• **EXERCISE AIM**
Would you please output, word for word, the span of the listing below that opens on the line containing "- However, this" and closes on the line containing "[____ previous sentence"? Include both ends and nothing more.

• **INFORMATION**
******************************
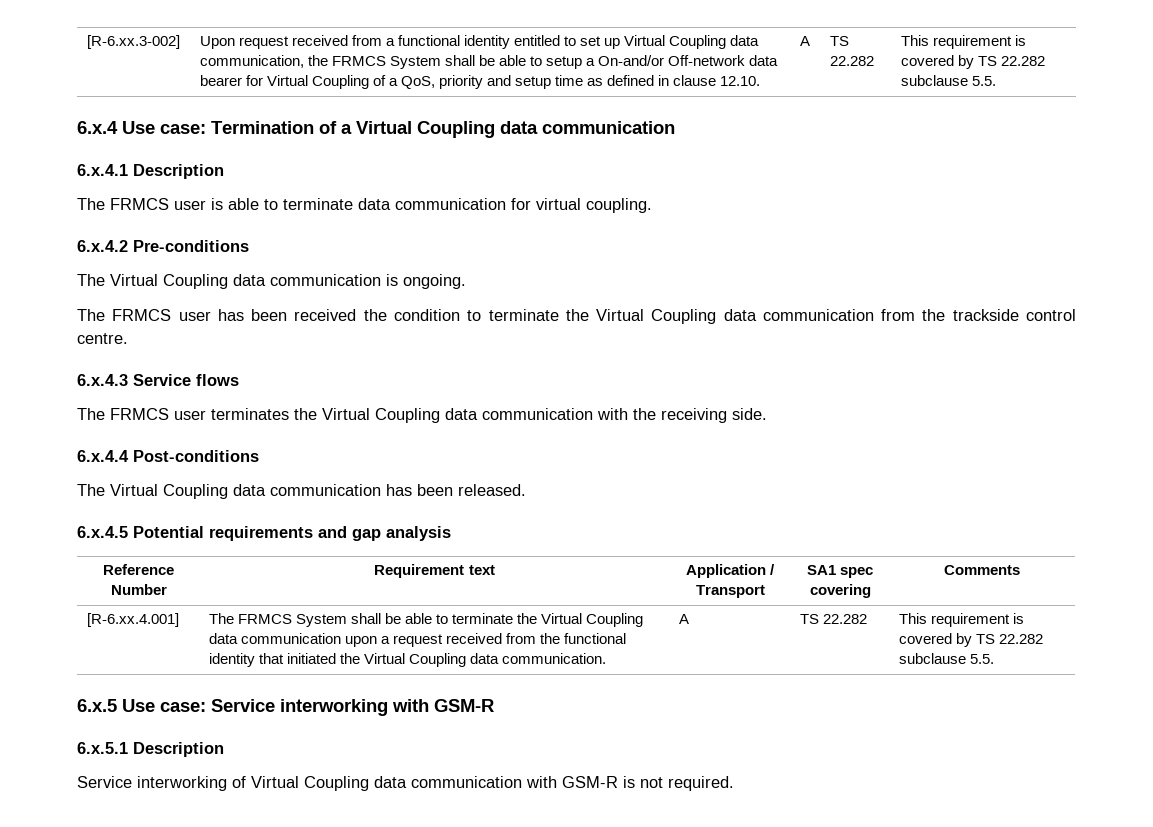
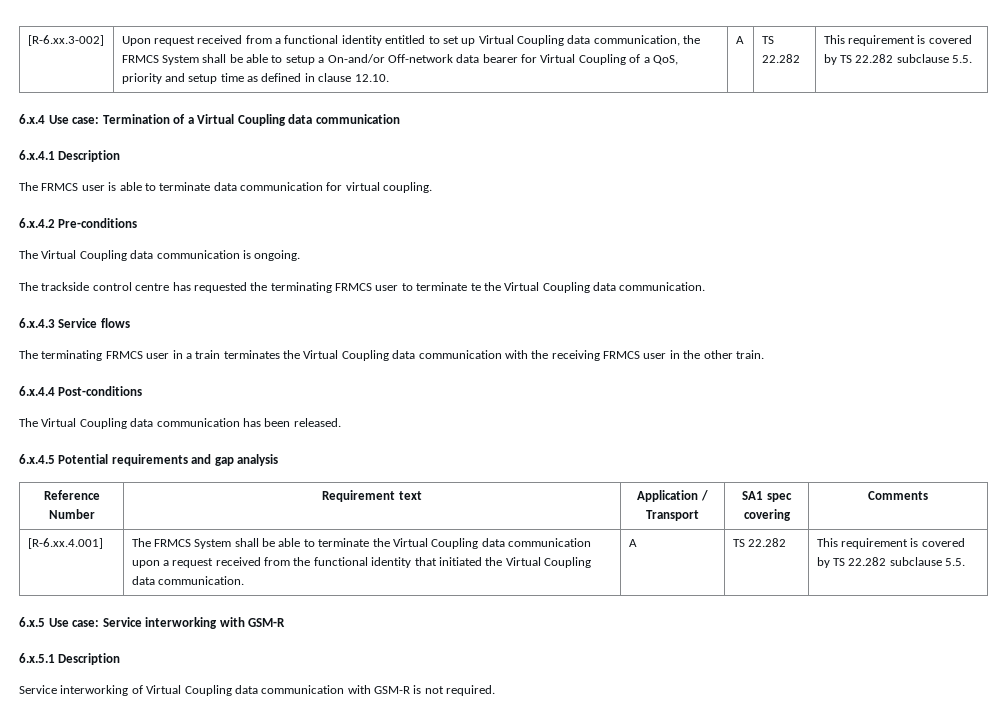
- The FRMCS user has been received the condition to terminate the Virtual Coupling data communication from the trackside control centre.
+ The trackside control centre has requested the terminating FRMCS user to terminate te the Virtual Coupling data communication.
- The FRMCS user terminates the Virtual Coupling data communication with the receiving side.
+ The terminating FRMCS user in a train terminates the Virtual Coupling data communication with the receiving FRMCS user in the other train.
******************************
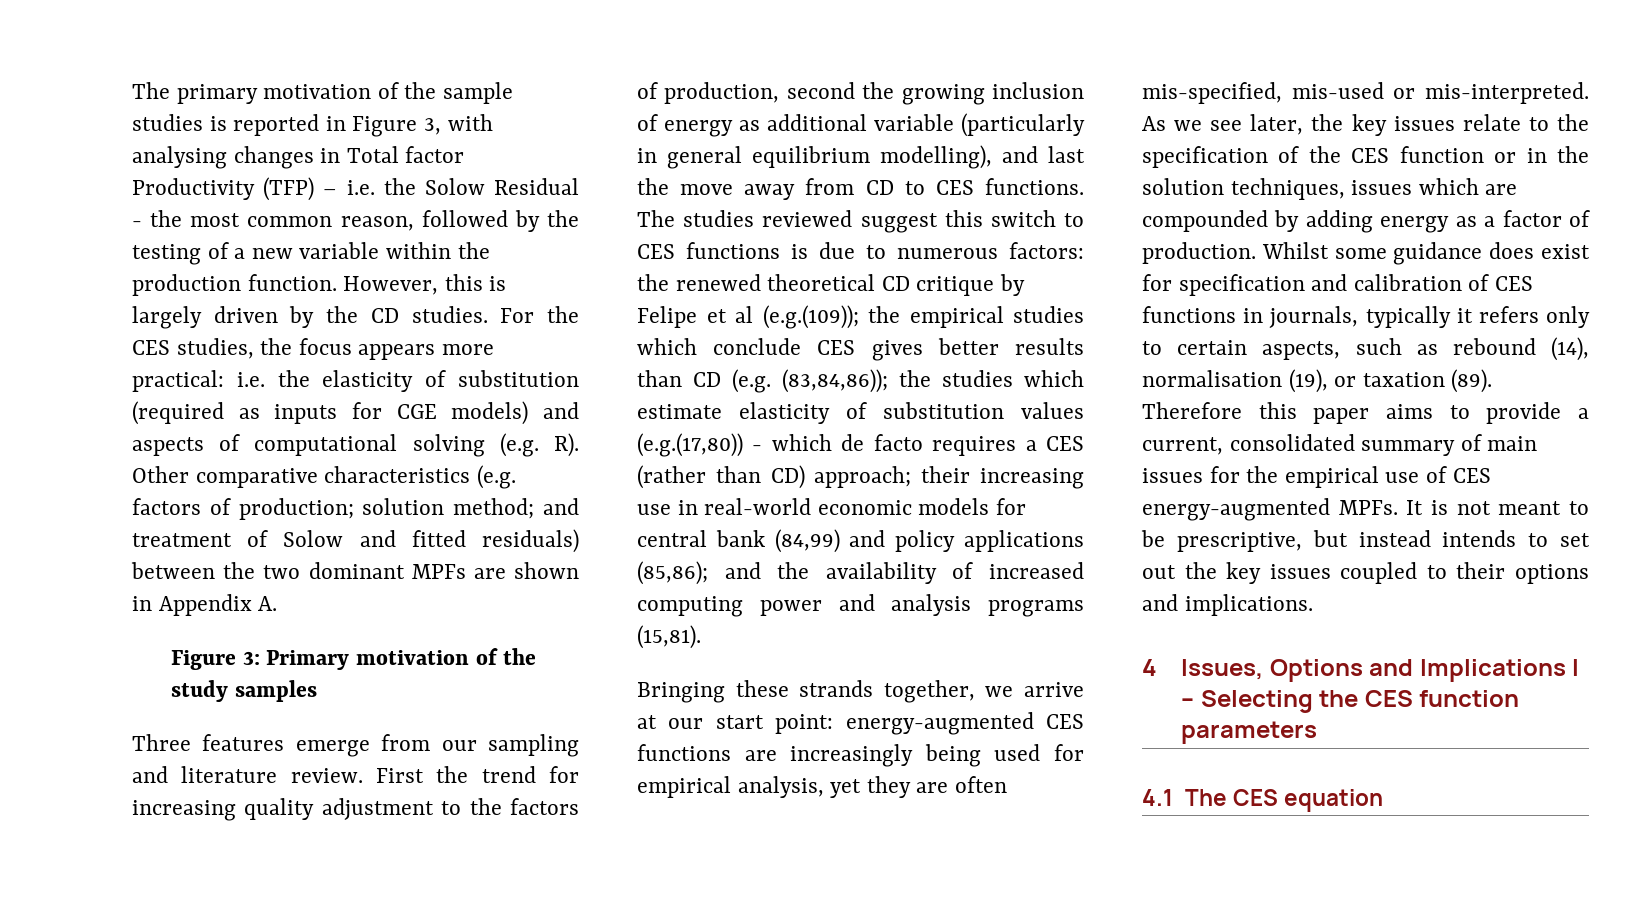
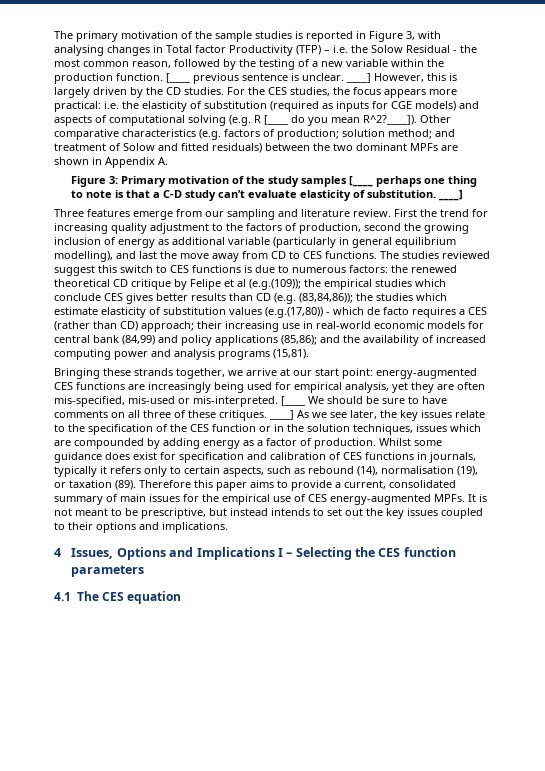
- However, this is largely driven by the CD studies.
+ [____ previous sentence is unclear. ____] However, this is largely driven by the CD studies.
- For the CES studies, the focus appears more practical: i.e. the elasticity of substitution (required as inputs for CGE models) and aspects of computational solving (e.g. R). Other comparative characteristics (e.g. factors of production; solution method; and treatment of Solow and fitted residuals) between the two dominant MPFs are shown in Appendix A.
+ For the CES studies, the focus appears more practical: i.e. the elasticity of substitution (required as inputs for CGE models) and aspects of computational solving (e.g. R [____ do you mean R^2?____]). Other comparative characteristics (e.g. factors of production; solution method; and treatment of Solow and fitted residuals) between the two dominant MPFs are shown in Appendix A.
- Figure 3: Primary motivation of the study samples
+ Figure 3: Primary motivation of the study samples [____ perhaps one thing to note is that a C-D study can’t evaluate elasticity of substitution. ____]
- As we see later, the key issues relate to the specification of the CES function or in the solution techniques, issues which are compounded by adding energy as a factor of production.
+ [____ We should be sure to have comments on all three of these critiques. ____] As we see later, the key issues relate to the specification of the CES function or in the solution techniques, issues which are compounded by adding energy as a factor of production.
******************************
• **THE ANSWER**
- However, this is largely driven by the CD studies.
+ [____ previous sentence is unclear. ____] However, this is largely driven by the CD studies.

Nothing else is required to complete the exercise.